• _Web interface edit records_

━━━━━━

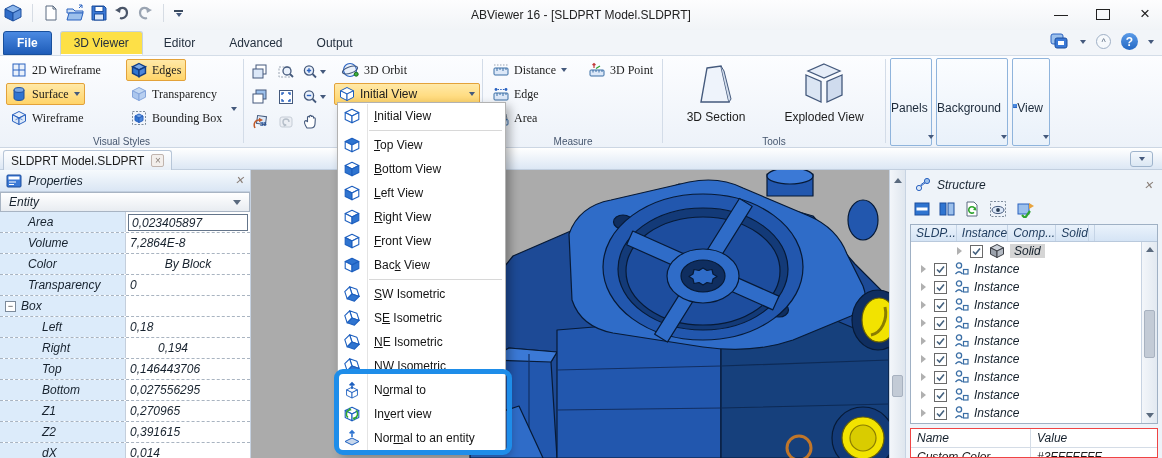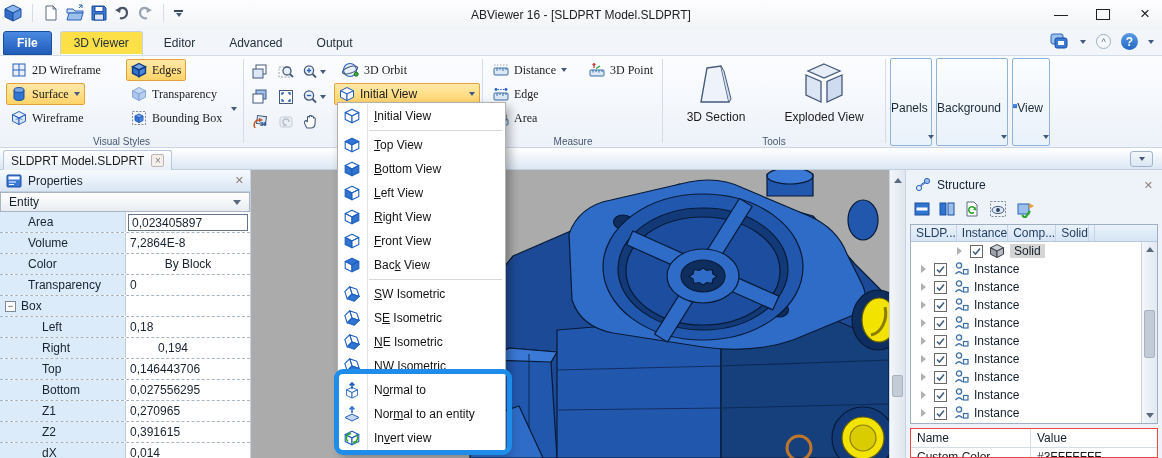"Properties" .main { font-style: none -> italic }
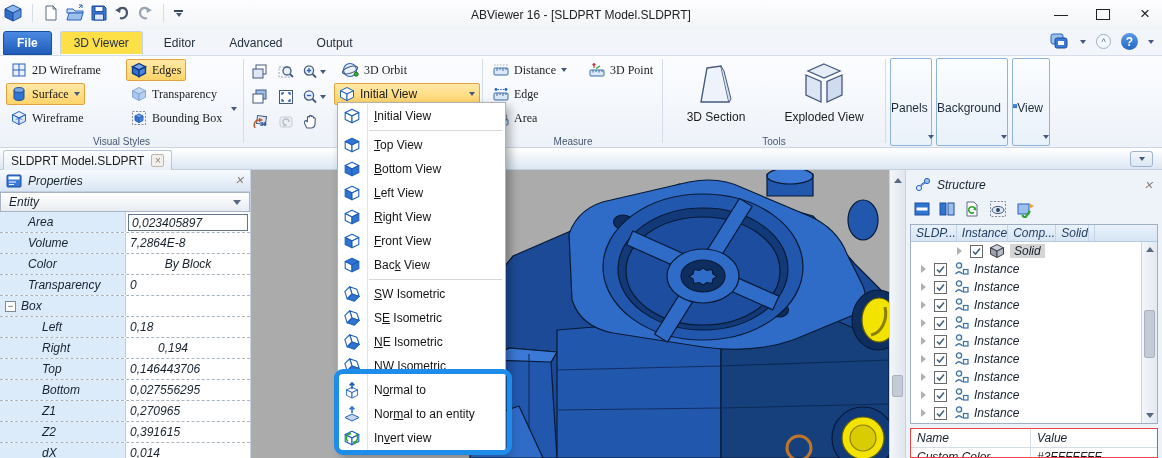"Normal to an entity" div.mi { order: before "Invert view" -> after "Invert view" }
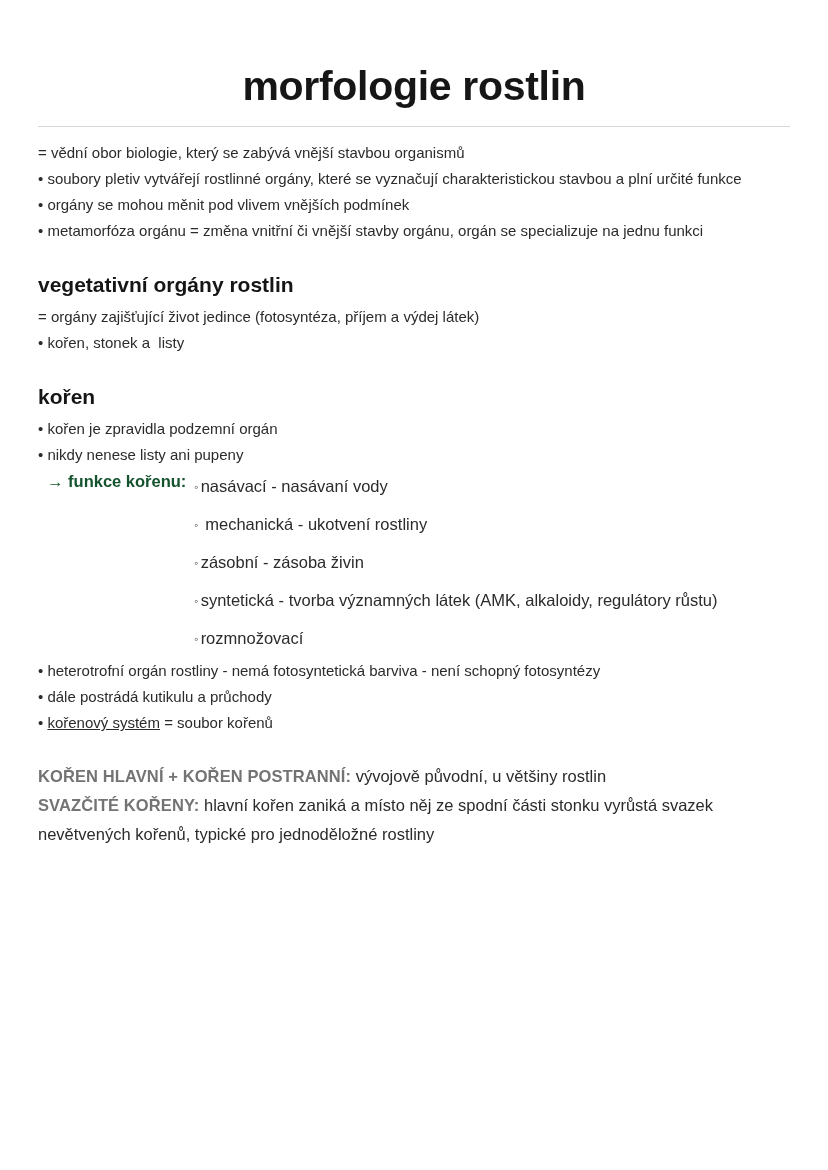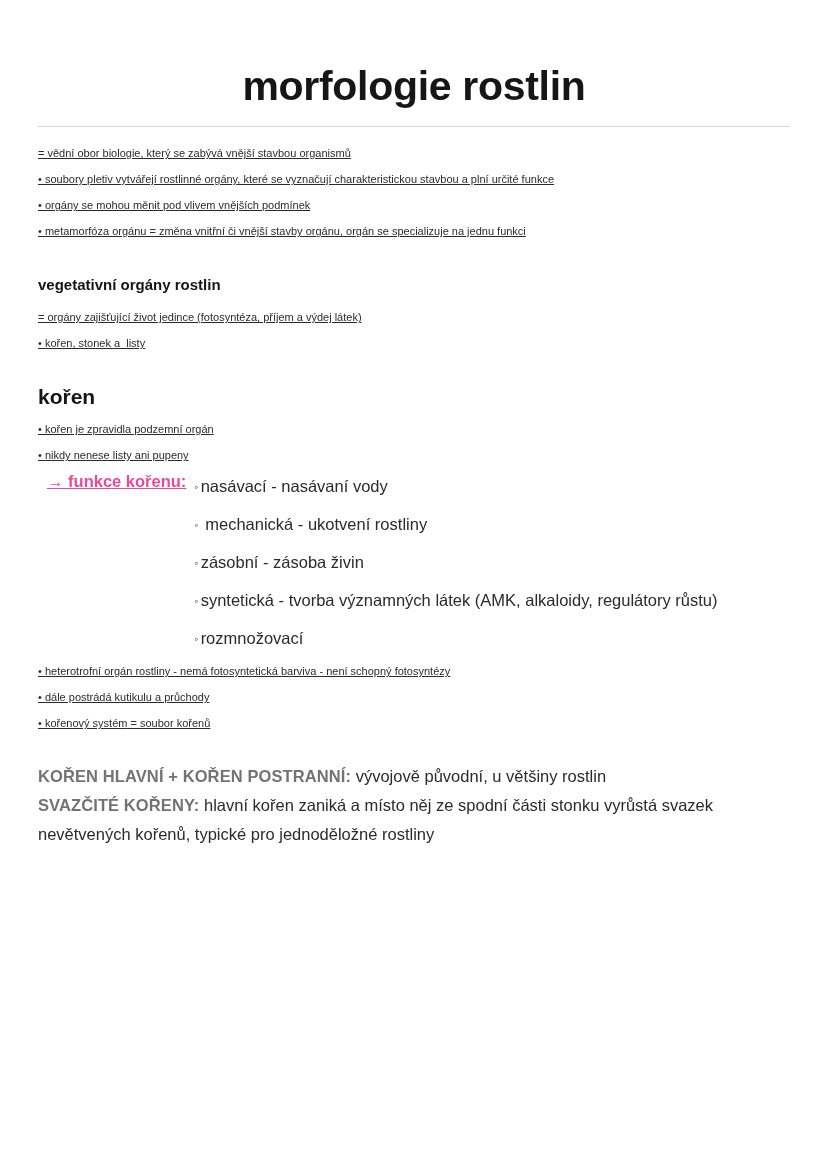"= vědní obor biologie, který" .line { font-size: 11px -> 15px; text-decoration: underline -> none }
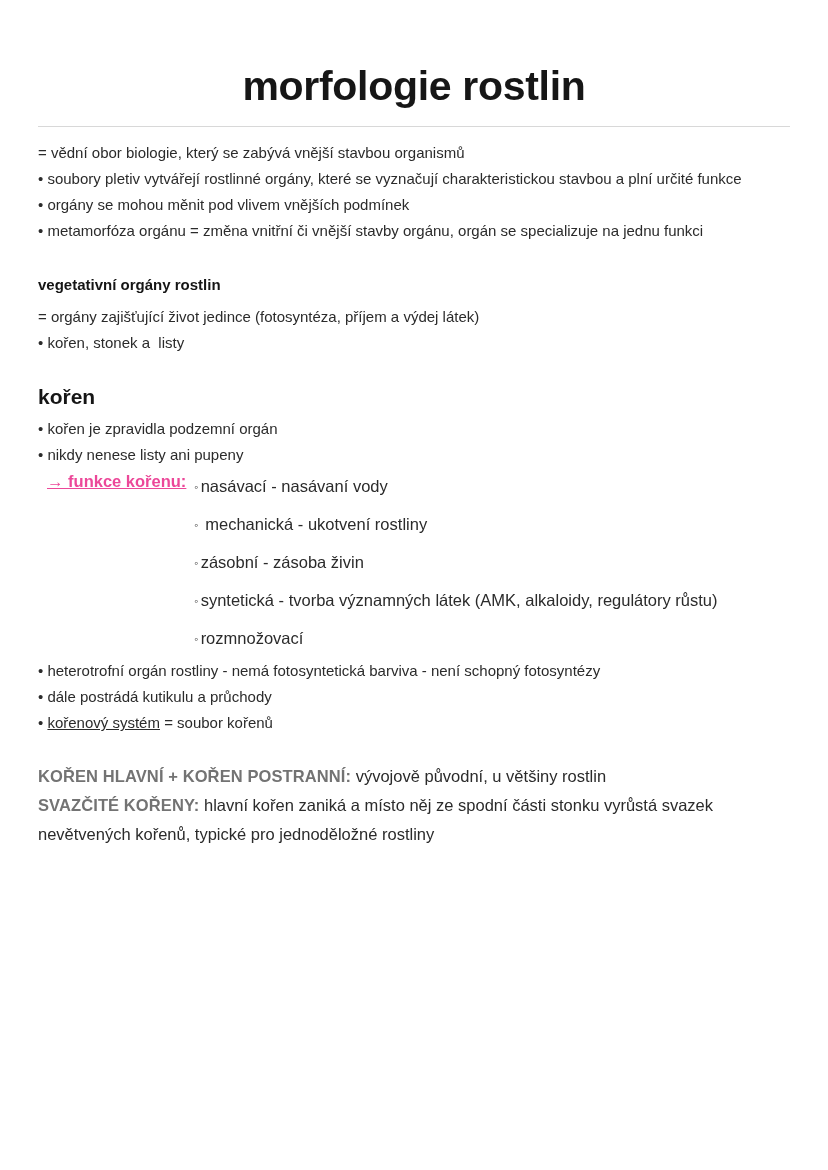"vegetativní orgány rostlin" .sec-heading { font-size: 15px -> 21px }
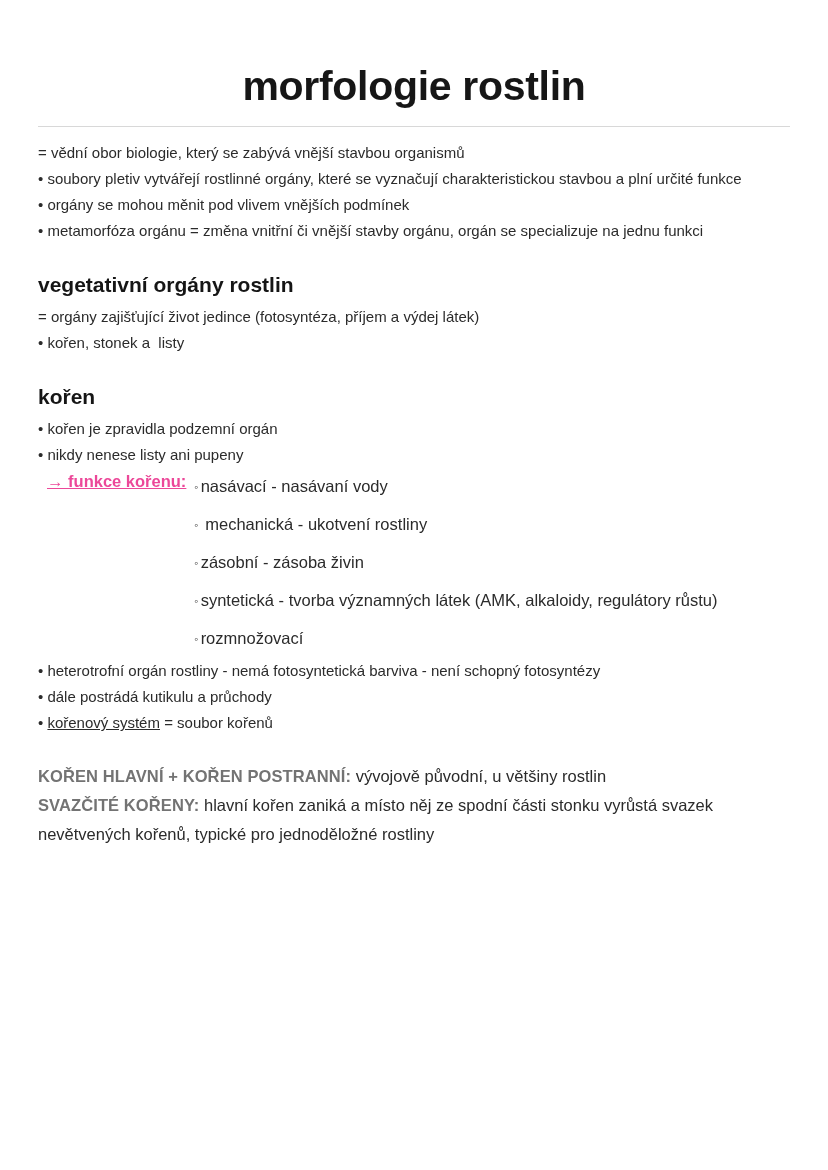"→ funkce kořenu:" .funkce-label { color: #ec4899 -> #14532d; text-decoration: underline -> none }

━━━━━━

• _Task requirements_
The response is to contain exactly the lines from the beginning of the data through the line containing "font-size: 15px ->", both ends included, and nothing else; omit the pictures.

• _Response to this task_
"Properties" .main { font-style: none -> italic }
"Normal to an entity" div.mi { order: before "Invert view" -> after "Invert view" }
"= vědní obor biologie, který" .line { font-size: 11px -> 15px; text-decoration: underline -> none }
"vegetativní orgány rostlin" .sec-heading { font-size: 15px -> 21px }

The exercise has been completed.